M is a complete linear literal interpretation by Definition 2.1-3, Lemma 4. By Lemma 7, we have \(\varDelta =\varGamma _0\). By Definition 2.4, the literals in M generalize all literals in \(\varDelta \) and hence in \(\varGamma _0\). This proves that M is a model of \(\varGamma _0\).    \(\square \)

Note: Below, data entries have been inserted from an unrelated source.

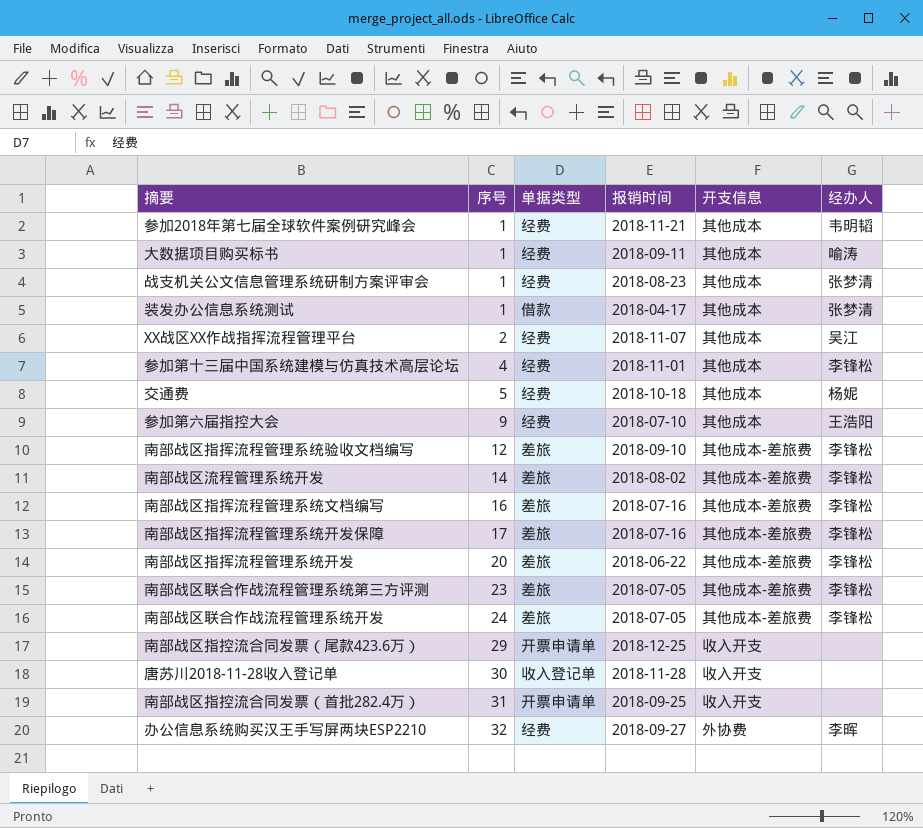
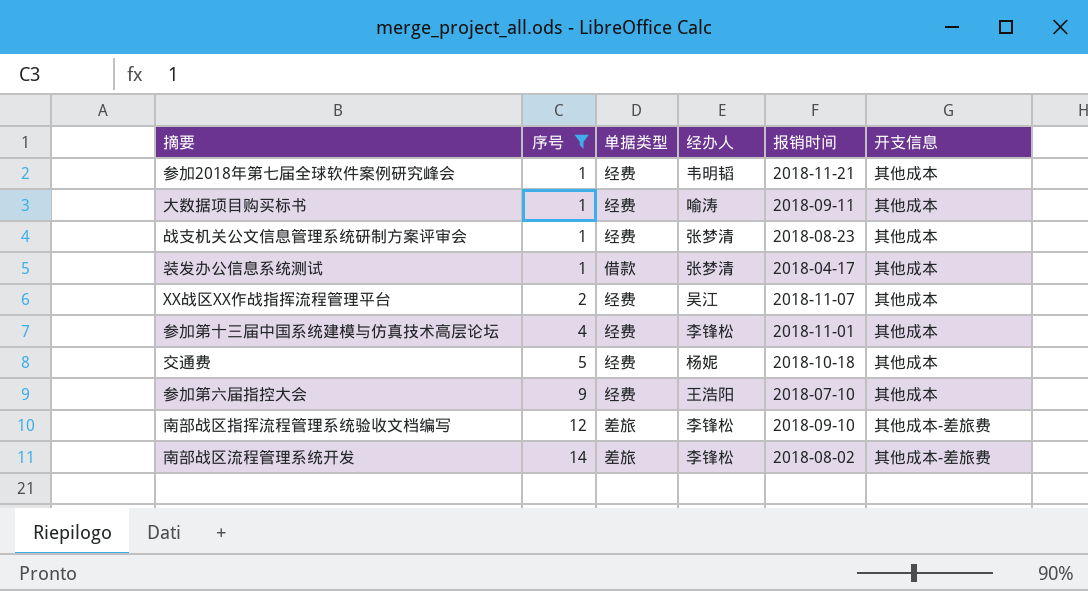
filter: none -> 序号 <= 14
column 经办人 | position: 6 -> 4

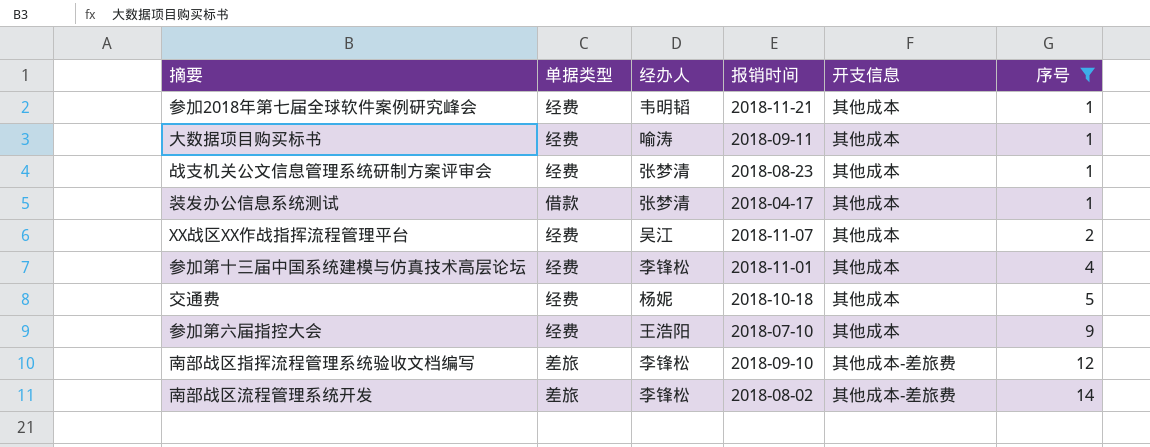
column 序号 | position: 2 -> 6

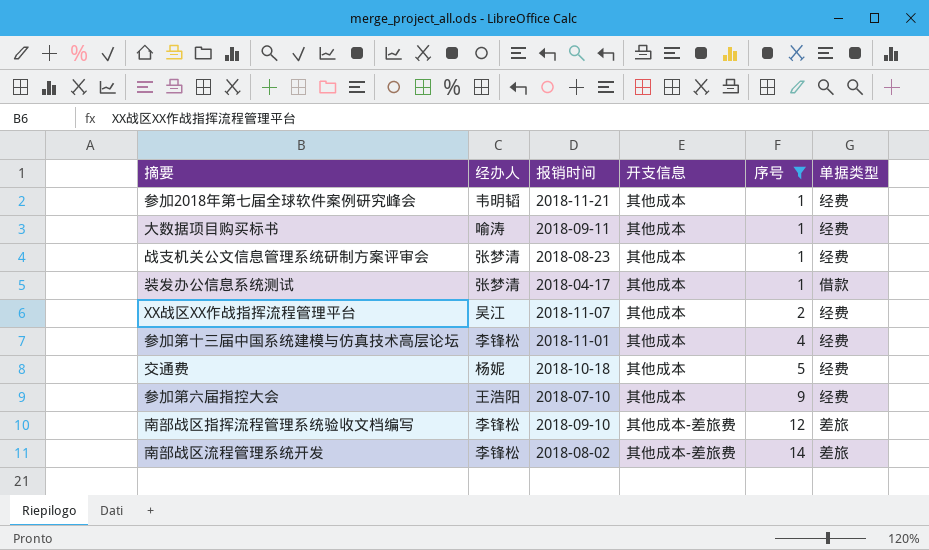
column 单据类型 | position: 2 -> 6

Our rules are not deterministic, and several factors affect the model obtained by running \(\Rightarrow _{\text {mod}}\) with the same initial state \((\varGamma _0; \emptyset ; P(x_1,\ldots ,x_n); \emptyset )\). If the preconditions of multiple rules are met in a non-final state \((\varGamma ; \varDelta ; \mathcal {I}; M)\), we are free to choose the order in which we execute them. If there are literals \(L,K\in \mathcal {I}\) meeting the preconditions of Refine with respect to the same minimal variable position p, either may be chosen. Thus applying \(\Rightarrow _{\text {mod}}\) to the same trail twice might give us two literal interpretations of different size as shown by an example.

Example 9

(Model Size). Consider the signature \(\varSigma =(\{a/0,g/1\},\{R/2\})\) and \(\varGamma _0 = \{L_1,L_2,L_3,L_4,L_5,L_6\}\) where \(L_1=\lnot R(a,a)\), \(L_2=R(a,g(a))\), \(L_3=R(g(a),g(g(a)))\), \(L_4=R(a,g(g(a)))\), \(L_5=\lnot R(g(a),g(a))\), and \(L_6=\lnot R(g(a),a)\}\). A possible run is shown below. The variables or literals we refine in the next step or apply Solve or Clean to, respectively, are underlined.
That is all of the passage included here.